Nesses tipos de momento eu me perguntava: se Deus existia, onde ele estava?

Abri um sorriso falso para essa, abrindo a porta, vendo três zumbis me encararem no corredor.

E outros dez surgirem logo em seguida.

Puta que...

Corri para as escadas, subindo. Descer me parecia ruim, principalmente com o que eu sabia que encontraria no térreo.

Quando cheguei no andar acima, o oitavo, vi um casal e uma garotinha. A garotinha devia ter no máximo seis anos, a mulher tentava acordar o homem, que estava caído.

— Ele foi mordido? Atacado? — A mulher me encarou, tomando um susto e então negando.

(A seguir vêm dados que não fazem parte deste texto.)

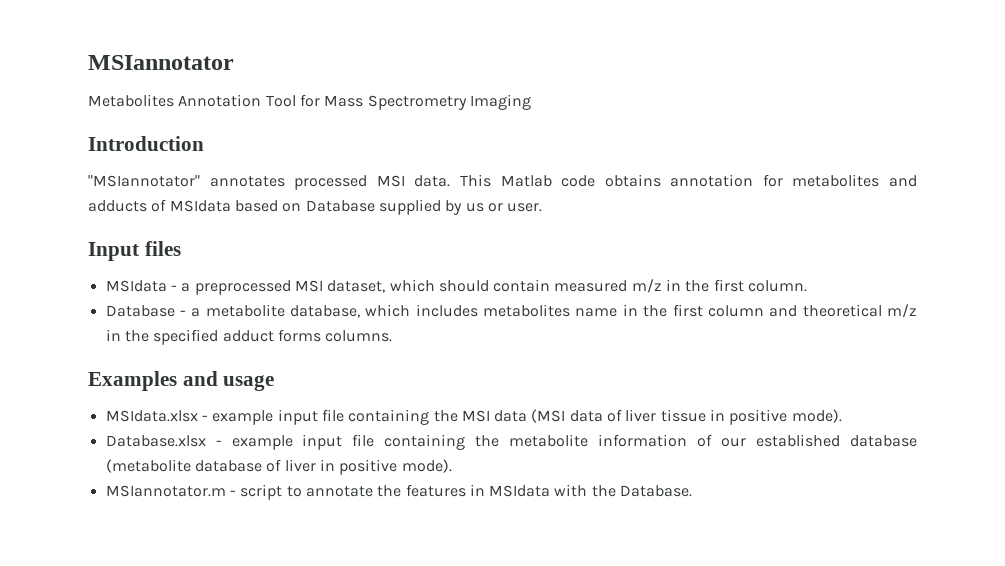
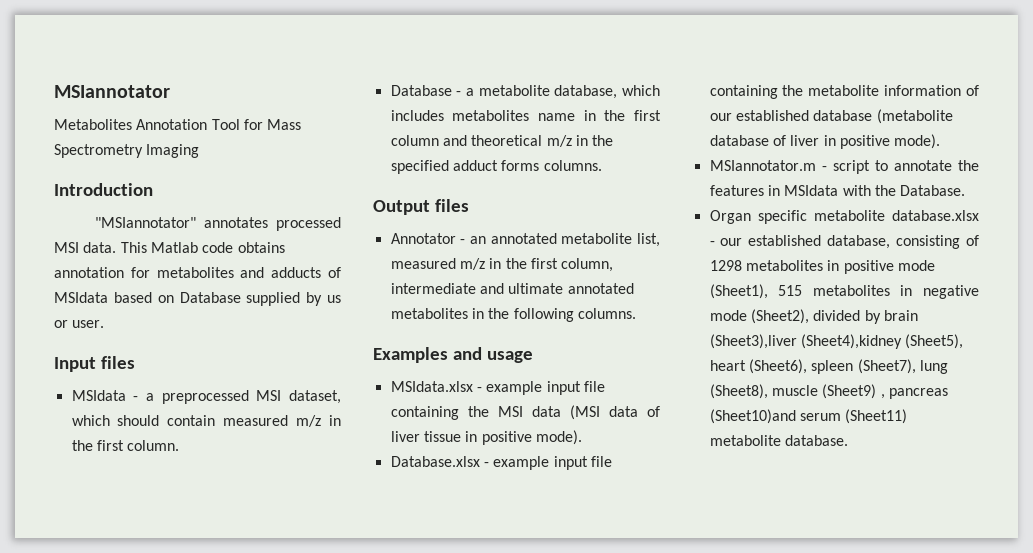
(393, 336) none -> [373,199,469,215] [390,233,660,247] [390,258,614,272] [390,283,634,294] [390,308,636,322] // Output files // Annotator - an annotated metabolite list, measured m/z in the first column, intermediate and ultimate annotated metabolites in the following columns.
(693, 491) none -> [709,210,979,224] [709,235,979,249] [709,260,935,274] [709,284,979,299] [709,309,918,324] [709,334,964,349] [709,359,948,374] [709,384,948,399] [709,409,908,424] [709,435,848,446] // Organ specific metabolite database.xlsx - our established database, consisting of 1298 metabolites in positive mode (Sheet1), 515 metabolites in negative mode (Sheet2), divided by brain (Sheet3),liver (Sheet4),kidney (Sheet5), heart (Sheet6), spleen (Sheet7), lung (Sheet8), muscle (Sheet9) , pancreas (Sheet10)and serum (Sheet11) metabolite database.

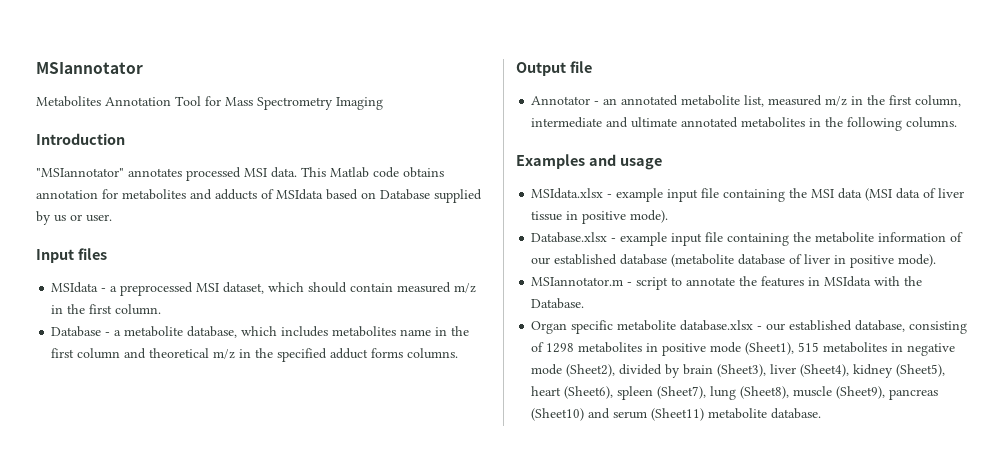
[434,199,469,212] files -> [569,61,592,73] file
[709,334,902,349] (Sheet3),liver (Sheet4),kidney -> [717,364,894,378] (Sheet3), liver (Sheet4), kidney
[822,384,948,399] [709,409,796,424] (Sheet9) , pancreas (Sheet10)and -> [836,386,939,400] [531,408,611,421] (Sheet9), pancreas (Sheet10) and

Concordei, olhando para trás.

— Ok... — Peguei uma perna e um braço do homem, com a mulher segurando minhas mãos. — Estou salvando a vida dele, licença. — Olhei para sua mão num gesto óbvio. Ela tirou a mão de mim, comigo levantando o homem com força, colocando-o em meus ombros, minha perna direita cedendo com a força, comigo respirando fundo.

Eu sempre colocarei a missão em primeiro lugar.

Um.

Eu nunca aceitarei a derrota.

Dois.

Eu nunca desistirei.

Três.

Eu nunca deixarei para trás um camarada caído.

Levantei o homem com tudo, com a mulher olhando em volta.

O ethos do guerreiro. Nossos costumes e hábitos fundamentais, a todos que juramos.

— Para... — Meu corpo vacilou ao falar, tentando ceder novamente. — Onde? — Puxei o ar, com ela olhando em volta.

— Ali. — Apontou para uma sala na nossa esquerda, a porta parecia de metal. Ela foi na frente, colocando a filha em seus braços. Parecia a filha, ao menos.

Ela abriu a porta, concordando, comigo vendo mais de dez subirem as escadas, vindo até nós.

Entrei ali, soltando o corpo no chão antes de me encostar com força na porta, segurando-a, sentindo uma batida forte.

E outra.

E mais outra.

O que eu estava pensando?

A mulher me encarava, em choque.

— Você veio salvar a gente?

Neguei com a cabeça, batendo a porta novamente com força, sentindo eles tentarem abri-la.

— Eu vim me salvar. — Dei de ombros. — Encontrei vocês no meio do caminho. — O     que eu estava pensando? — E aqui estamos.

Bati a porta com força, apoiando minha cabeça nela, fechando meus olhos e respirando fundo, vendo a mulher me encarar. A filha se agarrava na sua perna, chorando.

A porta bateu novamente.

A mulher levantou a filha, abraçando-a, com meus olhos voltando para o homem caído.

Tudo bem, Scarlett, lembra daquilo de morrer epicamente? Agora não é a hora, ok? Ok.

A porta bateu, comigo empurrando-a de volta, usando toda a minha força, vendo a mulher abraçando a filha, escondendo seu rosto em seu ombro.

Eu tinha três civis, inferno, eu tinha três malditos civis.

Fazia parte do juramento proteger deles, eles estavam na constituição americana e eu tinha prometido defendê-la.

Ok. Oitavo andar. Sem chance de saída. Uma única janela na sala. A porta estava sendo forçada.

Fiz uma careta.

Os mortos-vivos do outro lado da porta discordavam da ideia de que não era a hora de morrer.

Aparentemente para eles, a refeição fora servida, eles estavam morrendo de fome...

E eu apostava que o prato de entrada se chamava Scarlett Delilah Clarke.